His experiences at Lower Merion High School were an essential part of his story and legacy.

A video tribute to Kobe Bryant was played at Lower Merion High School between the boys' and girls' varsity games on Feb. 1, 2020.
A video tribute to Kobe Bryant was played at Lower Merion High School between the boys' and girls' varsity games on Feb. 1, 2020.Read moreCharles Fox / File Photograph

It is easy, if you’re not from the Philadelphia area, to have a narrow view of Kobe Bryant relative to the totality of his life, to regard him as if he sprouted, fully formed, from the hills of Hollywood in the summer of 1996.

From the moment that the Los Angeles Lakers acquired him until his death a year ago today, it seemed that he was growing up before America’s eyes, from a 17-year-old kid who dared to take his talent to the NBA to a husband and father who had shaken free of the arrogance and atrocious choices that once threatened his legacy and, at worst, his very freedom. He had played those 20 years with the Lakers, had won those five championships and those two Olympic gold medals, had forged an identity as an emotional and psychological touchstone, the possessor of a mentality that all should adopt and emulate. And when that helicopter crashed into that Calabasas hillside, he still had more to accomplish: the Mamba Academy, his forays into publishing and storytelling, the raising of his four daughters, including Gianna, 13, aboard the copter with him. He had done great things, and there were great things yet ahead for him.

Those great things had begun in and around Philadelphia. It might not feel that way any longer, because Kobe was so much a part of Los Angeles for so long — had gone from boyhood to manhood there, always under the spotlight’s glare. But there was a preface to that remarkable rise, a story here before The Story.

Those great things had begun at Lower Merion High School, whose boys basketball program had faded into irrelevance years earlier but became a traveling circus — and the best team in the state — because of Kobe. Before he and head coach Gregg Downer arrived, no one thought of Lower Merion as a basketball power, because no one thought of Lower Merion basketball. The team’s uniforms were often mismatched: a No. 41 on a player’s tank top, a No. 21 on his shorts. Once, the Aces lost a game, 54-13, finishing it with just four players on the court. Then Downer showed up, and Kobe soon after, and this year the program’s alumni will celebrate the 25th anniversary of its ’96 district and state championships with the heaviest of hearts.

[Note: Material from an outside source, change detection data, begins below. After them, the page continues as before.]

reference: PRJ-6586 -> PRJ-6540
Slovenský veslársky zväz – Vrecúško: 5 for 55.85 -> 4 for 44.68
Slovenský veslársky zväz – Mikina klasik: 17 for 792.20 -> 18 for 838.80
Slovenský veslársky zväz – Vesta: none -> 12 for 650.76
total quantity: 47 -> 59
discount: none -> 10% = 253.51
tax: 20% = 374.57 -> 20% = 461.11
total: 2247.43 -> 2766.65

Those great things had begun within a community that touted its racial and economic diversity and harmony but whose members were in reality hungry for a common point of pride to unite them.

“I don’t think Kobe was responsible for some mass awakening,” said Doug Young, who was Kobe’s teammate for two years and later became the Lower Merion School District’s communication director. “That would be overstating it. But he was a person everyone in the community could be proud of. We could all identify something of ourselves in him. In some ways, he was the savior who swooped in from out of nowhere, but the truth was, he was a Lower Merion kid. He went to middle school here, high school. His family moved into the community. By the time it was said and done, he was as Lower Merion as anybody.

» READ MORE: The Lakers beat the Sixers one night before Kobe Bryant died. They return to Philly, still in disbelief, one day after the tragic anniversary.

“You had Black kids cheering for Kobe and you had white kids from the soccer team in another part of the stands,” Young continued. “But you also had kids from the theater who never came to watch basketball who were there. You had community members bringing their kids to games. That hadn’t happened in generations. It became, ‘Here’s a Lower Merion kid who happens to be Black who’s doing things for this community that no one else has done.’ ”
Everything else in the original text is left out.